> **The problem**
Please, from the entries below, transcribe exactly the lines that begin at the line with "left: 716px ->" and end at the line with "-> <div> <span><svg>", without the pictures.

Listed records section start

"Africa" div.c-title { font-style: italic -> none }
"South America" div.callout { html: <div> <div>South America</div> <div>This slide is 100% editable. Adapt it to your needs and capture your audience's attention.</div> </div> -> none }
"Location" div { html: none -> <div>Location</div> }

Listed records section end
Listed records section start

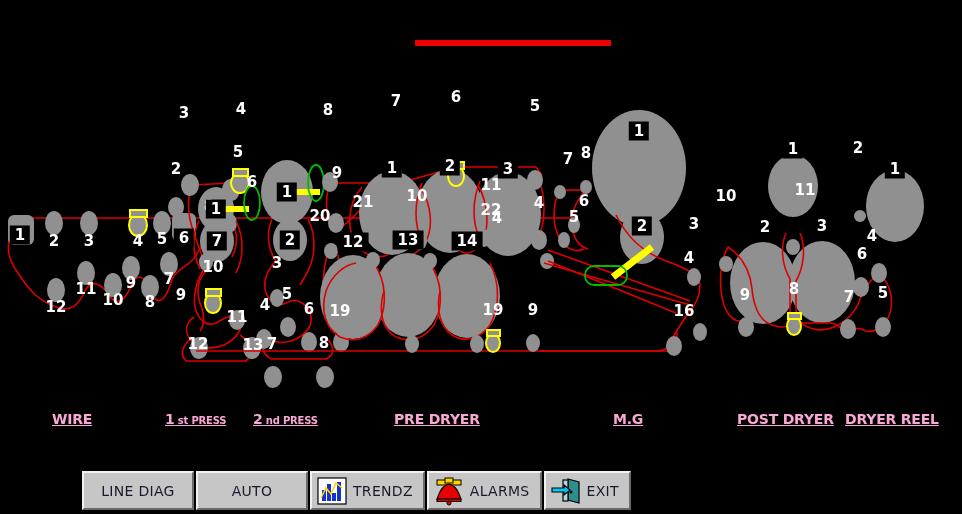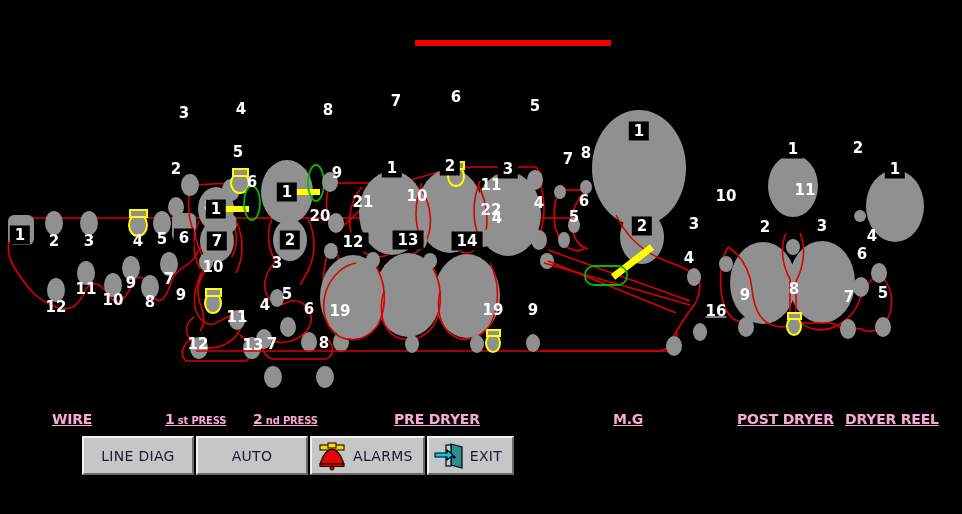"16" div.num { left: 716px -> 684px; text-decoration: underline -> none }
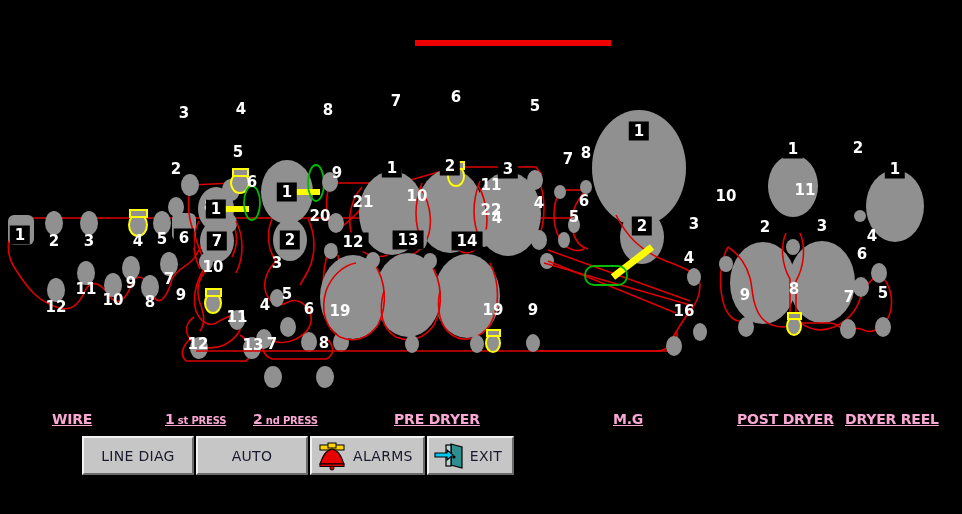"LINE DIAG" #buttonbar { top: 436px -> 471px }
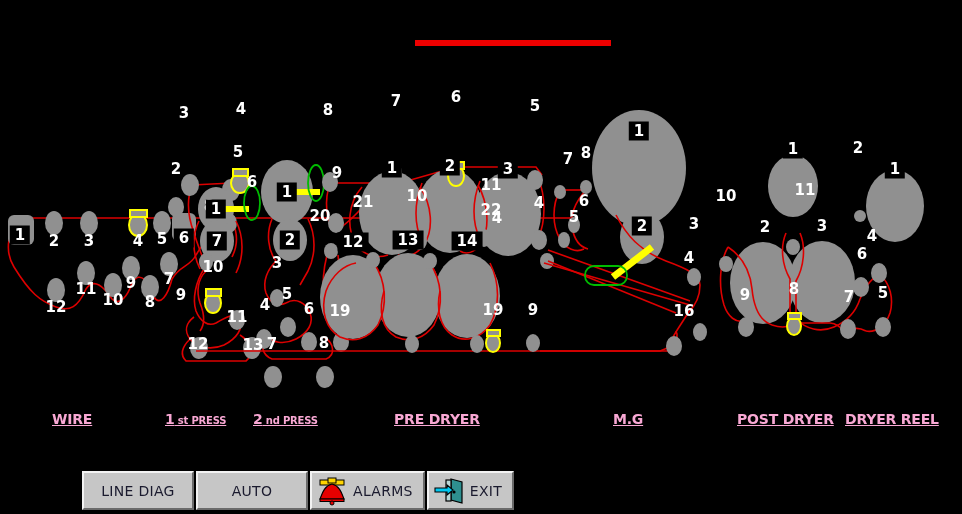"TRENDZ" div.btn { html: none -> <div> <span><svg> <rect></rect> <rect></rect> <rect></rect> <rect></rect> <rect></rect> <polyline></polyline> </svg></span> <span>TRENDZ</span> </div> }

Listed records section end

> **Answer**
"16" div.num { left: 716px -> 684px; text-decoration: underline -> none }
"LINE DIAG" #buttonbar { top: 436px -> 471px }
"TRENDZ" div.btn { html: none -> <div> <span><svg> <rect></rect> <rect></rect> <rect></rect> <rect></rect> <rect></rect> <polyline></polyline> </svg></span> <span>TRENDZ</span> </div> }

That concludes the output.